You love Taylor Swift’s “Love Story” and Miley Cyrus’s “The Climb,” and we belt them out together when they come on the radio in the car. You are plowing through the Magic Tree House chapter book series. You remain disinterested in clothes and are happy to let me lie out clothes at night for you to put on in the morning. You wear jeans and your Merrill jungle mocs most of the time. Your hair is developing some curl in the back and your eyes are still the very same dark brown as mine. You sleep with brown bear, yellow bear, and a “mummy shirt,” a tank top I’ve worn. You say your prayers after we read a story together before bed. You fall asleep to the same lullabye CD that has played at your bedtime since you were born. You seem to have two modes: fast and stop. You run all day and then you fall into a sound sleep for 12 hours.
Despite the moments that your confidence wavers, you remain a fiercely independent child. You flew alone for the second time in May, adding a one-hour Boston Coach ride to your repertoire of solo travel. You’ve had several sleepovers with friends and I’ve never heard a peep. You jump off the diving board without hesitation and you and I have ridden our bikes on busy streets all over our town.

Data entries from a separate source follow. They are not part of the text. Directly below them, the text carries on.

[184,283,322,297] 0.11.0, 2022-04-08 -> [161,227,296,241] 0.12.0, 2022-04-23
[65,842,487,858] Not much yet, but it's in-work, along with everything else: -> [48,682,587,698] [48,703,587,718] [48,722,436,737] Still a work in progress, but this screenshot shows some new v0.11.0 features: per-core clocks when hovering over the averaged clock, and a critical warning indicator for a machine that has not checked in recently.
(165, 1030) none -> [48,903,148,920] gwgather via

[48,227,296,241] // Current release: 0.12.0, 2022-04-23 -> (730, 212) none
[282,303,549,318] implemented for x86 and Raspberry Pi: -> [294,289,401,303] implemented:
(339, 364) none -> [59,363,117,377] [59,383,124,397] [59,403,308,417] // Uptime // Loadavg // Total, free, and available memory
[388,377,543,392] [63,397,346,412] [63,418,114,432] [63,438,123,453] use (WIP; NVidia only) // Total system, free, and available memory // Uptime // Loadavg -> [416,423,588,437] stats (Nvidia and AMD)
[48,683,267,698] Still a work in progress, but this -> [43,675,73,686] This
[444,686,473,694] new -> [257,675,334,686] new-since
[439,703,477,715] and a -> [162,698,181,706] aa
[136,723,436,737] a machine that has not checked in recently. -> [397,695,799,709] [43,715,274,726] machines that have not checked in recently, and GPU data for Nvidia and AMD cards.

One of the things that is most important to me is that you and Whit be grateful. You’ve made me so proud this year by showing that you are aware of your good fortune. You have packed and given away bags upon bags of toys to Goodwill, coming with me to donate them. You’ve carefully chosen Dora books to put in the Room to Grow donation basket at Starbucks. You’ve volunteered with me at Cradles to Crayons and On the Rise. Noticing that many of your friends have multiple American Girl dolls, you have looked me straight in the eye and said with a certainty you may not feel but I appreciate, “You really only need one, Mummy.” You understand the concept of things costing money and that trade-offs and choices are part of life.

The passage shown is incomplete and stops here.